→ Assignment: Transcribe the data exactly, stopping after the "2002-05-10, Hsl: 2.13 -> none" line.

→ Extracted entries:
*** Begin section ***
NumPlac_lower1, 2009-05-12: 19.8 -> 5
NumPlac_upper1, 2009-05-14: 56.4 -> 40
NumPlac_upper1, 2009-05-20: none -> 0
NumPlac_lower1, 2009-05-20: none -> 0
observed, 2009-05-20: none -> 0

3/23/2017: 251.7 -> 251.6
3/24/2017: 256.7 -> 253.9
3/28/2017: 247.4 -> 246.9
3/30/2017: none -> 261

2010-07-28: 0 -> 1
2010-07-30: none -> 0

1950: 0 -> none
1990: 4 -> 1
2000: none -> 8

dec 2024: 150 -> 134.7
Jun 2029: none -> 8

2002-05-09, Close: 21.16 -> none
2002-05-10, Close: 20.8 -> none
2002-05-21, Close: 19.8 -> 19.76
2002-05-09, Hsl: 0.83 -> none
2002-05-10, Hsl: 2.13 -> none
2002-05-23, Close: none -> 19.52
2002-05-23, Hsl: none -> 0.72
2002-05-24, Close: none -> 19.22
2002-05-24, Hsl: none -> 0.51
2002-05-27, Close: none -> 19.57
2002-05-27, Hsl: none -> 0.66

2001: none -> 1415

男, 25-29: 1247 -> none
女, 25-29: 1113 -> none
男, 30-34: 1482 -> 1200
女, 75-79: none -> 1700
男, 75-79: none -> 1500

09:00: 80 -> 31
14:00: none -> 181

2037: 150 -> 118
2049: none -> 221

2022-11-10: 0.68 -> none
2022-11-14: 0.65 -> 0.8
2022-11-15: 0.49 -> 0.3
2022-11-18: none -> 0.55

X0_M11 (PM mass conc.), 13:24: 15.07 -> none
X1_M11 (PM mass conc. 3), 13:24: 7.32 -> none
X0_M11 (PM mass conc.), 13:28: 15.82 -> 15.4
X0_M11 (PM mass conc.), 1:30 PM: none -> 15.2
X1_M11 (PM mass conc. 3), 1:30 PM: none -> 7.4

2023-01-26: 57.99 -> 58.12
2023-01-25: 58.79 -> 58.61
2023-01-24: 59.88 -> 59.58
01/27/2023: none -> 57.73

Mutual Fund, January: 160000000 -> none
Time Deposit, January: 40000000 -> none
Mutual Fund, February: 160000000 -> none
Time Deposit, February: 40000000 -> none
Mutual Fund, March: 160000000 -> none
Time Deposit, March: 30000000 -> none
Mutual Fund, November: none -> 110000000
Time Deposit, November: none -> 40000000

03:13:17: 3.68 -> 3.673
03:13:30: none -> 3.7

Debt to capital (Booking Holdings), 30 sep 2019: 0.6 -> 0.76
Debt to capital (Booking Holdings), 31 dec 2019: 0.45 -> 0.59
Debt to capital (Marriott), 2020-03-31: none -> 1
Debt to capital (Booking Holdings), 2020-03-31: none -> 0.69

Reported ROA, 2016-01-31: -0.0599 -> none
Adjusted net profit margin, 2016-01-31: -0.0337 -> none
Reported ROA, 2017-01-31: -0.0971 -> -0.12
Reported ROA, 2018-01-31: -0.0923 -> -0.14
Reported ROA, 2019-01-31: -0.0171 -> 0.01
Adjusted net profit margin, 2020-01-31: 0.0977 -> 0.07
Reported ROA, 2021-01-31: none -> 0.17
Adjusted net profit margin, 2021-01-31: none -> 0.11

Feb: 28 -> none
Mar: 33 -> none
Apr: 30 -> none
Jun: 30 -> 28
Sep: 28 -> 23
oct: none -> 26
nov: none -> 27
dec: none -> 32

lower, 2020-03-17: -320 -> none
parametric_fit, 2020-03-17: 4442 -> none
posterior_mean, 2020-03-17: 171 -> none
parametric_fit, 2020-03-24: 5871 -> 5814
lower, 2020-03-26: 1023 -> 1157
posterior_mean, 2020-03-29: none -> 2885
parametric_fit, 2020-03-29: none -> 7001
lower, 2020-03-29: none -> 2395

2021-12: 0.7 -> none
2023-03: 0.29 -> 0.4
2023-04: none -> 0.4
*** End section ***
→ Written answer:
NumPlac_lower1, 2009-05-12: 19.8 -> 5
NumPlac_upper1, 2009-05-14: 56.4 -> 40
NumPlac_upper1, 2009-05-20: none -> 0
NumPlac_lower1, 2009-05-20: none -> 0
observed, 2009-05-20: none -> 0

3/23/2017: 251.7 -> 251.6
3/24/2017: 256.7 -> 253.9
3/28/2017: 247.4 -> 246.9
3/30/2017: none -> 261

2010-07-28: 0 -> 1
2010-07-30: none -> 0

1950: 0 -> none
1990: 4 -> 1
2000: none -> 8

dec 2024: 150 -> 134.7
Jun 2029: none -> 8

2002-05-09, Close: 21.16 -> none
2002-05-10, Close: 20.8 -> none
2002-05-21, Close: 19.8 -> 19.76
2002-05-09, Hsl: 0.83 -> none
2002-05-10, Hsl: 2.13 -> none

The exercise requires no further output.